[User interface change data]
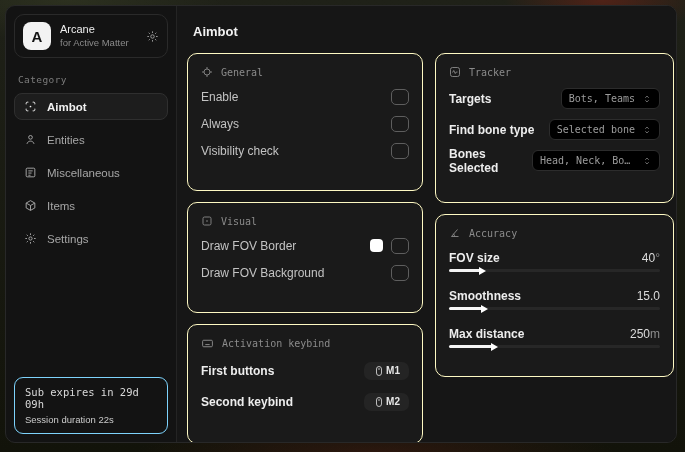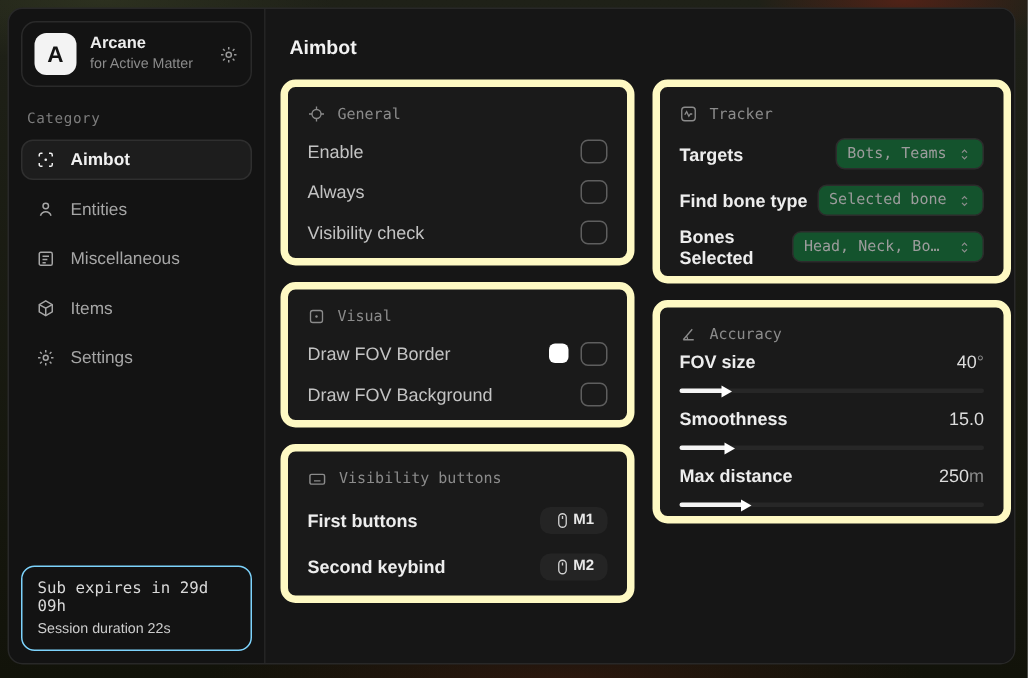--- a/index.html
+++ b/index.html
@@ -22,7 +22,7 @@
   .brand-card{border:1px solid #2a2a2a;border-radius:10px;padding:7px 8px;display:flex;align-items:center;gap:9px;}
   .brand-logo{width:28px;height:28px;flex:0 0 28px;background:#f3f3f3;border-radius:8px;display:flex;align-items:center;justify-content:center;color:#141414;font-weight:bold;font-size:15px;}
   .brand-text{display:flex;flex-direction:column;line-height:1.25;}
-  .brand-name{font-size:11px;font-weight:bold;color:#ededed;}
+  .brand-name{font-size:11px;font-weight:normal;color:#ededed;}
   .brand-sub{font-size:9.5px;color:#8b8b8b;}
   .brand-gear{margin-left:auto;color:#9a9a9a;display:flex;align-items:center;cursor:pointer;background:none;border:none;padding:0;}
   .category-label{margin:16px 4px 8px 4px;font-family:"DejaVu Sans Mono",monospace;font-size:9.5px;color:#7c7c7c;letter-spacing:.4px;}

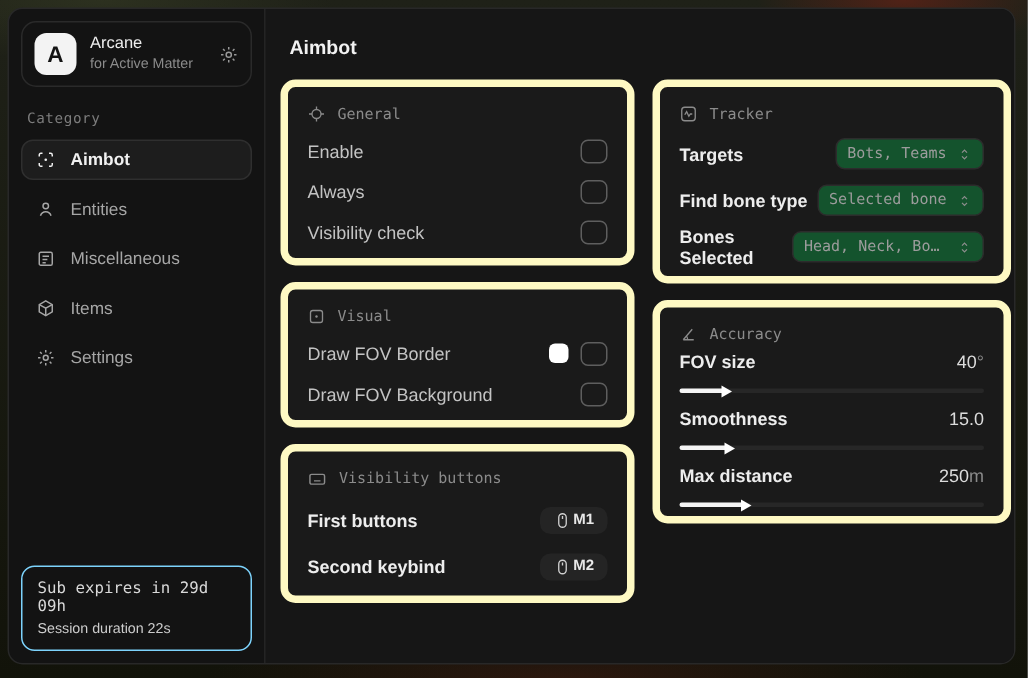--- a/index.html
+++ b/index.html
@@ -38,7 +38,7 @@
   .columns{display:flex;gap:12px;align-items:flex-start;}
   .col-left{width:236px;flex:0 0 236px;}
   .col-right{width:239px;flex:0 0 239px;}
-  .card{background:#1a1a1a;border:5px solid #fef9c3;border-radius:10px;padding:9px 13px 4px 13px;margin-bottom:11px;box-sizing:border-box;}
+  .card{background:#1a1a1a;border:1px solid #fef9c3;border-radius:10px;padding:9px 13px 26px 13px;margin-bottom:11px;box-sizing:border-box;}
   .card-head{display:flex;align-items:center;gap:8px;color:#8b8b8b;font-family:"DejaVu Sans Mono",monospace;font-size:10px;margin:3px 0 5px 0;}
   .card-head .nav-icon{color:#8b8b8b;}
   .row{display:flex;align-items:center;justify-content:space-between;height:27px;}

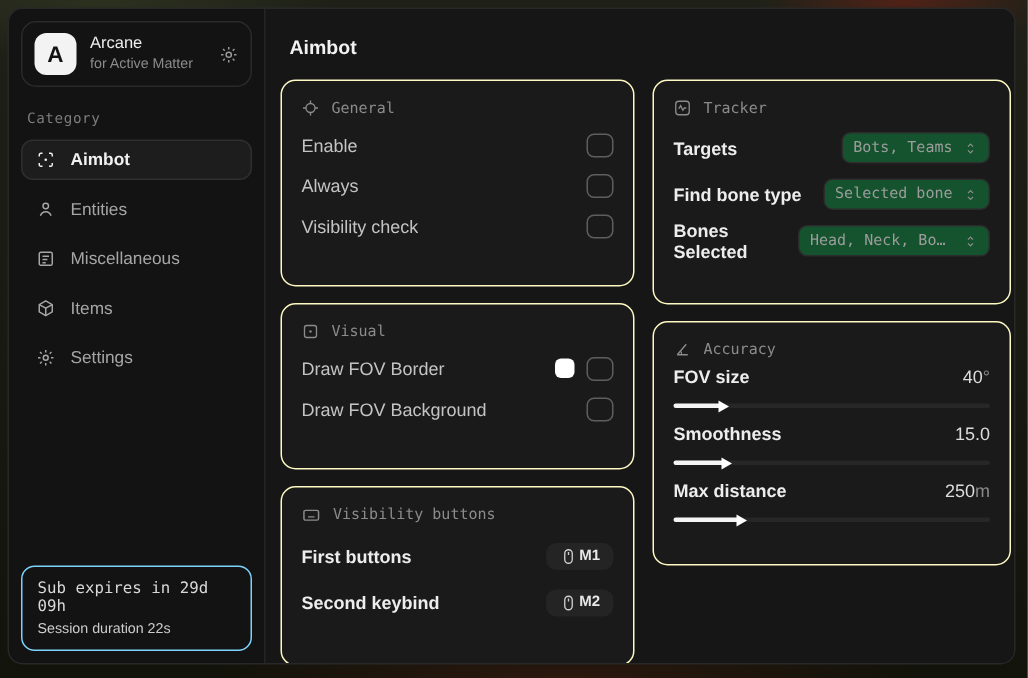--- a/index.html
+++ b/index.html
@@ -49,7 +49,7 @@
   .swatch{width:13px;height:13px;border-radius:4px;margin-right:8px;cursor:pointer;}
   .keybind{display:flex;align-items:center;gap:1px;background:#242424;border-radius:7px;padding:3px 9px;color:#e8e8e8;font-size:10px;font-weight:bold;cursor:pointer;border:none;}
   .keybind .nav-icon{color:#cfcfcf;}
-  .dropdown{display:flex;align-items:center;gap:7px;background:#14532d;border:1px solid #2c2c2c;border-radius:6px;padding:4px 7px;color:#9c9c9c;font-family:"DejaVu Sans Mono",monospace;font-size:10px;cursor:pointer;white-space:nowrap;}
+  .dropdown{display:flex;align-items:center;gap:7px;background:#000000;border:1px solid #2c2c2c;border-radius:6px;padding:4px 7px;color:#9c9c9c;font-family:"DejaVu Sans Mono",monospace;font-size:10px;cursor:pointer;white-space:nowrap;}
   .dropdown .nav-icon{color:#8d8d8d;}
   .tracker-row{height:31px;}
   .slider-group{margin:2px 0 10px 0;}

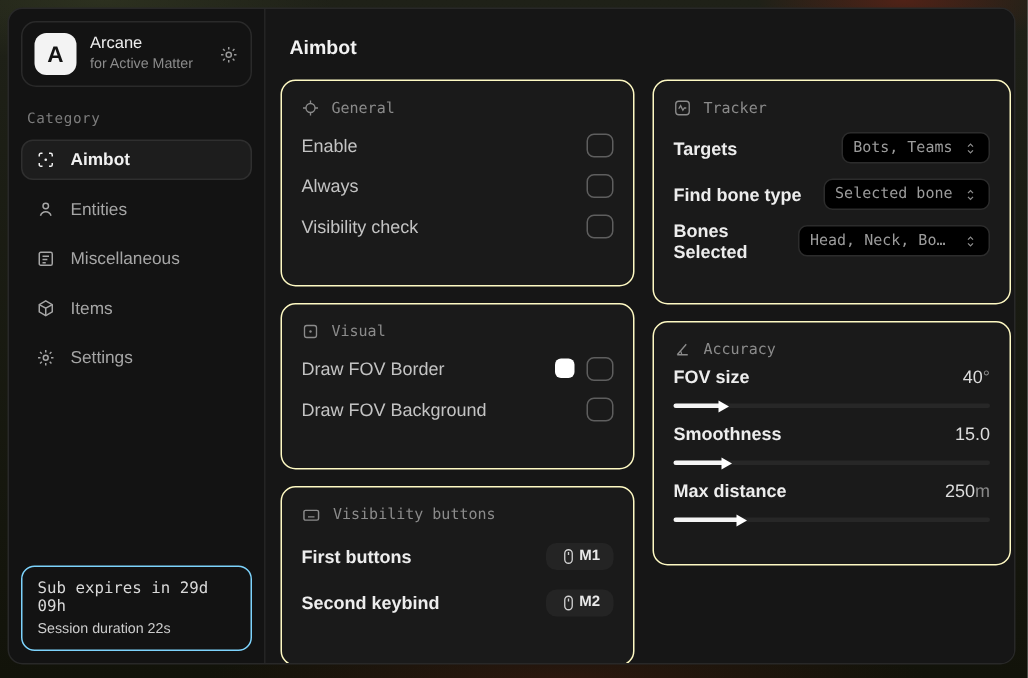--- a/index.html
+++ b/index.html
@@ -54,7 +54,7 @@
   .tracker-row{height:31px;}
   .slider-group{margin:2px 0 10px 0;}
   .slider-group:last-child{margin-bottom:2px;}
-  .slider-head{display:flex;align-items:flex-start;justify-content:space-between;height:21px;}
+  .slider-head{display:flex;align-items:flex-end;justify-content:space-between;height:21px;}
   .slider-value{font-size:12px;color:#dcdcdc;}
   .slider-value .unit{color:#8a8a8a;}
   .slider-track{position:relative;height:3px;margin-top:4px;background:#272727;border-radius:2px;cursor:pointer;}

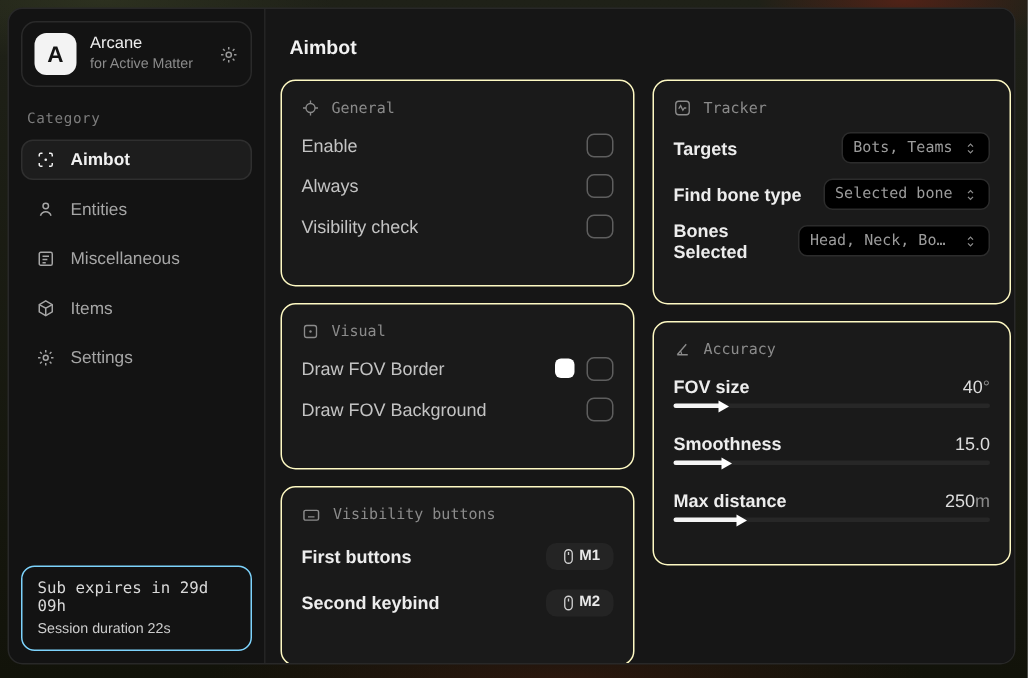--- a/index.html
+++ b/index.html
@@ -203,7 +203,7 @@
                 <path d="M7 10h.01M11 10h.01M15 10h.01M8 14h8"></path>
               </svg>
             </span>
-            <span>Visibility buttons</span>
+            <span>Activation keybind</span>
           </div>
           <div class="row" style="height:31px">
             <span class="row-label strong">First buttons</span>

— PROBLEM —
Excluding every picture, write out each record word for word.

— TASK ANSWER —
--- a/index.html
+++ b/index.html
@@ -22,7 +22,7 @@
   .brand-card{border:1px solid #2a2a2a;border-radius:10px;padding:7px 8px;display:flex;align-items:center;gap:9px;}
   .brand-logo{width:28px;height:28px;flex:0 0 28px;background:#f3f3f3;border-radius:8px;display:flex;align-items:center;justify-content:center;color:#141414;font-weight:bold;font-size:15px;}
   .brand-text{display:flex;flex-direction:column;line-height:1.25;}
-  .brand-name{font-size:11px;font-weight:bold;color:#ededed;}
+  .brand-name{font-size:11px;font-weight:normal;color:#ededed;}
   .brand-sub{font-size:9.5px;color:#8b8b8b;}
   .brand-gear{margin-left:auto;color:#9a9a9a;display:flex;align-items:center;cursor:pointer;background:none;border:none;padding:0;}
   .category-label{margin:16px 4px 8px 4px;font-family:"DejaVu Sans Mono",monospace;font-size:9.5px;color:#7c7c7c;letter-spacing:.4px;}

--- a/index.html
+++ b/index.html
@@ -38,7 +38,7 @@
   .columns{display:flex;gap:12px;align-items:flex-start;}
   .col-left{width:236px;flex:0 0 236px;}
   .col-right{width:239px;flex:0 0 239px;}
-  .card{background:#1a1a1a;border:5px solid #fef9c3;border-radius:10px;padding:9px 13px 4px 13px;margin-bottom:11px;box-sizing:border-box;}
+  .card{background:#1a1a1a;border:1px solid #fef9c3;border-radius:10px;padding:9px 13px 26px 13px;margin-bottom:11px;box-sizing:border-box;}
   .card-head{display:flex;align-items:center;gap:8px;color:#8b8b8b;font-family:"DejaVu Sans Mono",monospace;font-size:10px;margin:3px 0 5px 0;}
   .card-head .nav-icon{color:#8b8b8b;}
   .row{display:flex;align-items:center;justify-content:space-between;height:27px;}

--- a/index.html
+++ b/index.html
@@ -49,7 +49,7 @@
   .swatch{width:13px;height:13px;border-radius:4px;margin-right:8px;cursor:pointer;}
   .keybind{display:flex;align-items:center;gap:1px;background:#242424;border-radius:7px;padding:3px 9px;color:#e8e8e8;font-size:10px;font-weight:bold;cursor:pointer;border:none;}
   .keybind .nav-icon{color:#cfcfcf;}
-  .dropdown{display:flex;align-items:center;gap:7px;background:#14532d;border:1px solid #2c2c2c;border-radius:6px;padding:4px 7px;color:#9c9c9c;font-family:"DejaVu Sans Mono",monospace;font-size:10px;cursor:pointer;white-space:nowrap;}
+  .dropdown{display:flex;align-items:center;gap:7px;background:#000000;border:1px solid #2c2c2c;border-radius:6px;padding:4px 7px;color:#9c9c9c;font-family:"DejaVu Sans Mono",monospace;font-size:10px;cursor:pointer;white-space:nowrap;}
   .dropdown .nav-icon{color:#8d8d8d;}
   .tracker-row{height:31px;}
   .slider-group{margin:2px 0 10px 0;}

--- a/index.html
+++ b/index.html
@@ -54,7 +54,7 @@
   .tracker-row{height:31px;}
   .slider-group{margin:2px 0 10px 0;}
   .slider-group:last-child{margin-bottom:2px;}
-  .slider-head{display:flex;align-items:flex-start;justify-content:space-between;height:21px;}
+  .slider-head{display:flex;align-items:flex-end;justify-content:space-between;height:21px;}
   .slider-value{font-size:12px;color:#dcdcdc;}
   .slider-value .unit{color:#8a8a8a;}
   .slider-track{position:relative;height:3px;margin-top:4px;background:#272727;border-radius:2px;cursor:pointer;}

--- a/index.html
+++ b/index.html
@@ -203,7 +203,7 @@
                 <path d="M7 10h.01M11 10h.01M15 10h.01M8 14h8"></path>
               </svg>
             </span>
-            <span>Visibility buttons</span>
+            <span>Activation keybind</span>
           </div>
           <div class="row" style="height:31px">
             <span class="row-label strong">First buttons</span>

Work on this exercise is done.